The Return Blows of Dropshipping
Any e-commerce firm looking to adopt drop shipping should be aware of both – its benefits and downsides. Only then can they correctly leverage the approach to lower their costs, maximize their profits, and optimize their customers’ satisfaction. Here are some of the issues you should take note of.
It’s Hard to Track Inventory from Multiple Third Parties
An e-tailer that stocks its inventory can control stock levels, prevent out-of-stocks, and track which products are selling and which ones are not. But with dropshipping, the brand sources its inventory from multiple third parties. These manufacturers or wholesalers usually fulfill orders for brands or e-tailers, which means their inventory can change daily.
It can be hard for e-commerce firms to track this inventory from multiple sources.
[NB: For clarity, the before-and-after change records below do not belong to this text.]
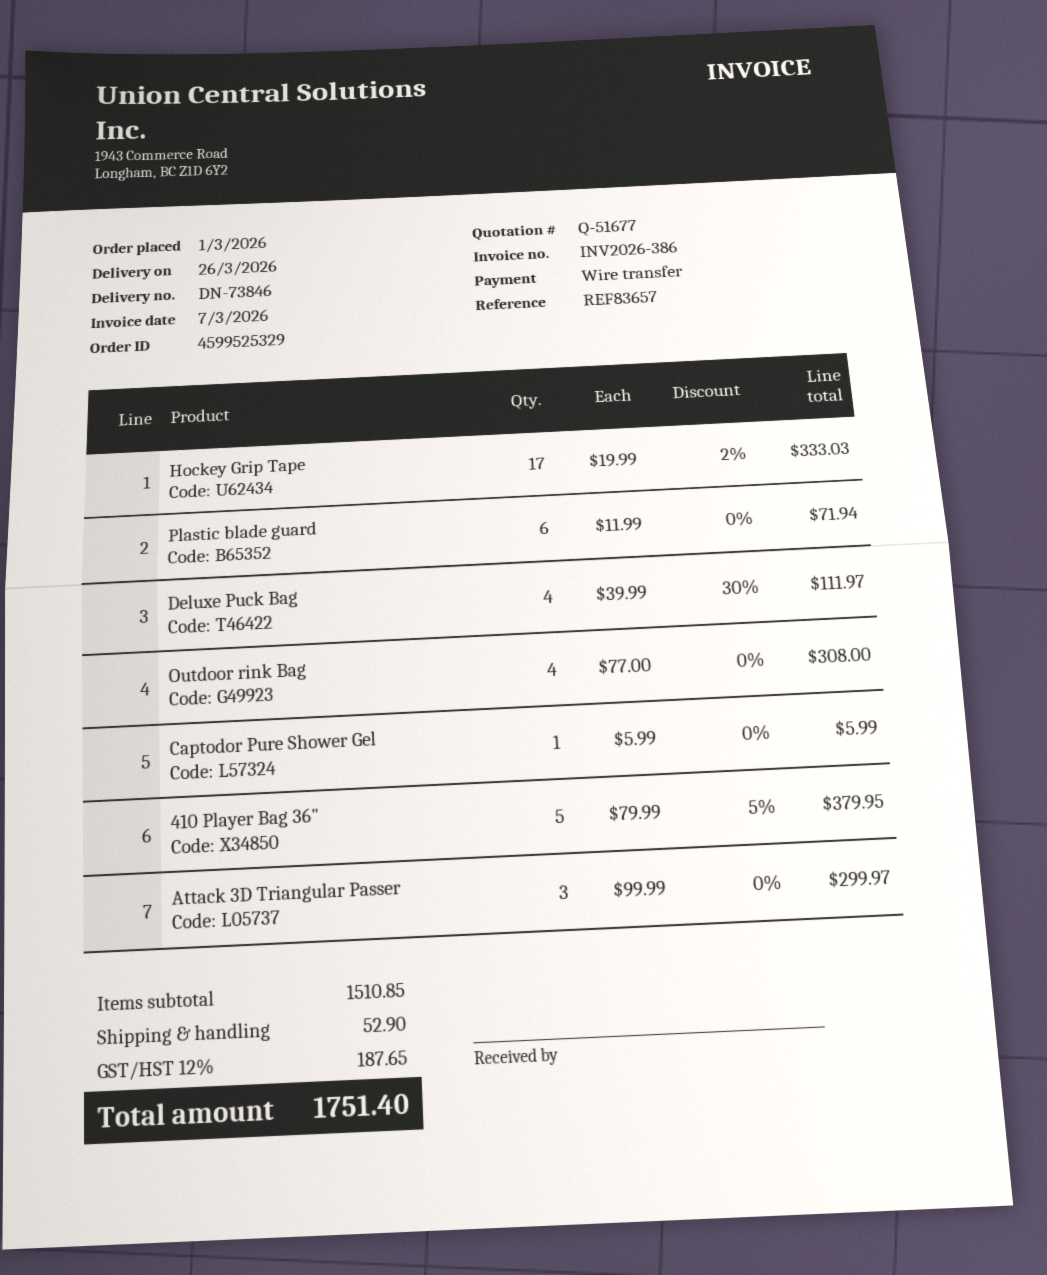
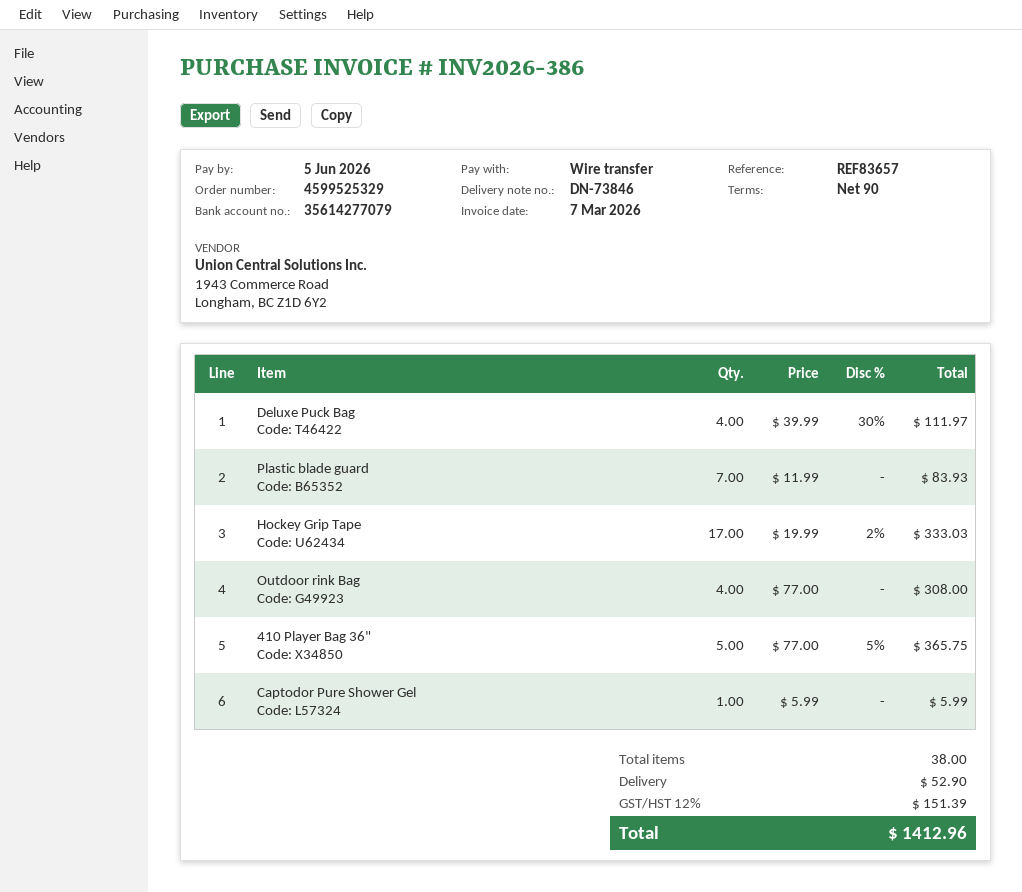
Plastic blade guard: 6 x 11.99 = 71.94 -> 7 x 11.99 = 83.93
410 Player Bag 36": 5 x 79.99 - 5% = 379.95 -> 5 x 77.00 - 5% = 365.75
Attack 3D Triangular Passer: 3 x 99.99 = 299.97 -> none
tax: 12% = 187.65 -> 12% = 151.39
total: 1751.40 -> 1412.96

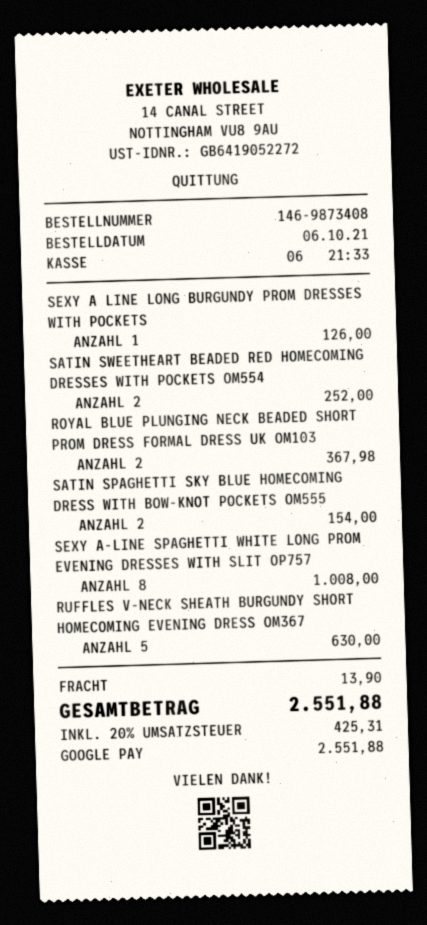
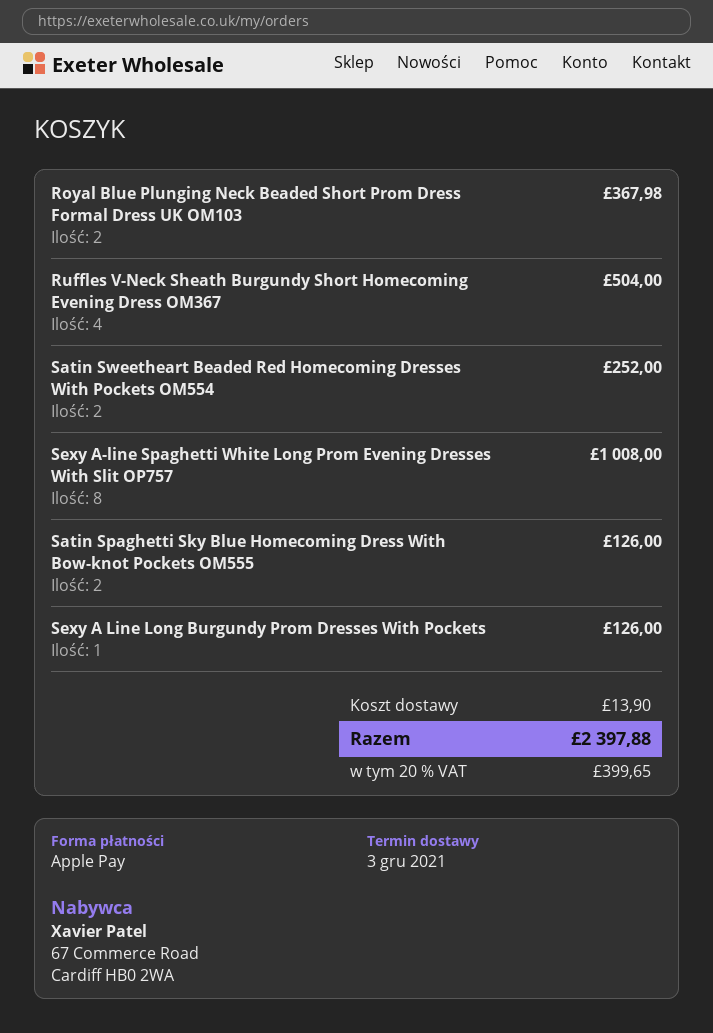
payment method: Google Pay -> Apple Pay
SATIN SPAGHETTI SKY BLUE HOMECOMING DRESS WITH BOW-KNOT POCKETS OM555: 2 for 154.00 -> 2 for 126.00
RUFFLES V-NECK SHEATH BURGUNDY SHORT HOMECOMING EVENING DRESS OM367: 5 for 630.00 -> 4 for 504.00
tax: 20% = 425.31 -> 20% = 399.65
total: 2551.88 -> 2397.88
Equally important, it’s not easy to ensure that enough inventory is available to fulfill all incoming orders.
Supplier Relationships Can Get Bumpy
With dropshipping, the e-commerce company passes the order to a third-party supplier who then ships the product directly to the customer. In this transaction, the e-tailer gets a cut of the sale. Some suppliers may resent giving this commission to the brands and think that the entire sale could be theirs if they sold directly to customers. Other suppliers may prefer to ship products wholesale to a retailer at regular intervals instead of selling them individually to each customer as an order comes in.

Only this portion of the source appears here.